Active devices are powered by a source of energy other than the human body or gravity. Rule 9 covers active therapeutic devices intended to administer or exchange energy — typically Class IIa, escalating to Class IIb where the administration is potentially hazardous. Rule 10 covers active devices intended for diagnosis and monitoring, with class depending on the nature of the monitoring. Rule 11 covers software. Rule 12 covers active devices intended to administer or remove medicinal products, body liquids, or other substances. Rule 13 covers all other active devices — Class I by default.

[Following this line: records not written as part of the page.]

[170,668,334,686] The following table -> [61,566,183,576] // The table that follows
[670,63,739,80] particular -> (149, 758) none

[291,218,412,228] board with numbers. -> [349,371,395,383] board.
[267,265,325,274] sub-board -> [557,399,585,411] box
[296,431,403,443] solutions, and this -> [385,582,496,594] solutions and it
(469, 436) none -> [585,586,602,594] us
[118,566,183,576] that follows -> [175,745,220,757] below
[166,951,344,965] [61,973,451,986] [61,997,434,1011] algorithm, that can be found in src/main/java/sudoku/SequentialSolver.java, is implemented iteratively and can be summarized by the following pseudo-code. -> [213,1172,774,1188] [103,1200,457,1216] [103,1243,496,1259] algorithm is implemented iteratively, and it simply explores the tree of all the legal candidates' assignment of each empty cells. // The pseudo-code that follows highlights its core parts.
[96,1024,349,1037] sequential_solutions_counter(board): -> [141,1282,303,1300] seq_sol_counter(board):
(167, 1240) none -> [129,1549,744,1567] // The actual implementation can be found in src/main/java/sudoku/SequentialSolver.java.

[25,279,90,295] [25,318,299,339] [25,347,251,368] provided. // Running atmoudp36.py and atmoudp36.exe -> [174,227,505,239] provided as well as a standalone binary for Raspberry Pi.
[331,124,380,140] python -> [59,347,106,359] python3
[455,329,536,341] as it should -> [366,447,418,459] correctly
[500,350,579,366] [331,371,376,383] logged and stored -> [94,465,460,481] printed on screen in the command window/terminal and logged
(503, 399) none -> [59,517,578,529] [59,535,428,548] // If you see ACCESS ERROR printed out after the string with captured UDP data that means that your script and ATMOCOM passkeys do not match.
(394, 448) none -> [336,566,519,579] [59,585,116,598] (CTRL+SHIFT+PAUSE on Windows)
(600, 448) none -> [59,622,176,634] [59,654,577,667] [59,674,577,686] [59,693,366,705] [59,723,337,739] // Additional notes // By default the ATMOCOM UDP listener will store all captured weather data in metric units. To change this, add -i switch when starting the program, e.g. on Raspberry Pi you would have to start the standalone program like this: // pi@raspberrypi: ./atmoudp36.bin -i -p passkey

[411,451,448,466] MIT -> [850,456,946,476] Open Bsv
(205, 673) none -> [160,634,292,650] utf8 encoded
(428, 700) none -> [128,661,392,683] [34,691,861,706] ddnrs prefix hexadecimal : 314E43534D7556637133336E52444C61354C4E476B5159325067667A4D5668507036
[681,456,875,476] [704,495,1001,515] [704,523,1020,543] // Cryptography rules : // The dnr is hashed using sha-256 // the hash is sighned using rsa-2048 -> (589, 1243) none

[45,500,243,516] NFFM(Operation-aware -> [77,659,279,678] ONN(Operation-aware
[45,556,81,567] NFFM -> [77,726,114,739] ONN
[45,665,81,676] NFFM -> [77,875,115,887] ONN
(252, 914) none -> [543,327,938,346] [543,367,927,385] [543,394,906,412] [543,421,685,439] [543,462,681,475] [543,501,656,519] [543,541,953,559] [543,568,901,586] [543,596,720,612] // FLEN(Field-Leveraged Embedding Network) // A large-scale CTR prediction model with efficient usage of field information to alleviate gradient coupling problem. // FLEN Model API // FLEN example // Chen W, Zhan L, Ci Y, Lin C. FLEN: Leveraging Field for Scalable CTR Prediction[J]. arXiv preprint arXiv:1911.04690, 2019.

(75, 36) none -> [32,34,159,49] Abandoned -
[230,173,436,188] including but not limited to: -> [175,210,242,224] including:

### Special rules (Rules 14-22)

The special rules exist because some device categories do not fit cleanly into the invasive/active classification but still need specific risk treatment. Devices incorporating medicinal substances with ancillary action are Class III. Devices incorporating non-viable animal or human tissues or cells are Class III. Devices for contraception or prevention of STDs are typically Class IIb or III. Devices specifically intended for disinfecting, cleaning, or sterilising other medical devices have their own classification path. Devices using nanomaterials have a classification tied to the potential for internal exposure. Devices used for apheresis are Class III. Devices composed of substances introduced via a body orifice or applied to the skin and absorbed or dispersed in the body are classified specifically by Rule 21. Devices incorporating or consisting of active implantable devices or accessories are Class III.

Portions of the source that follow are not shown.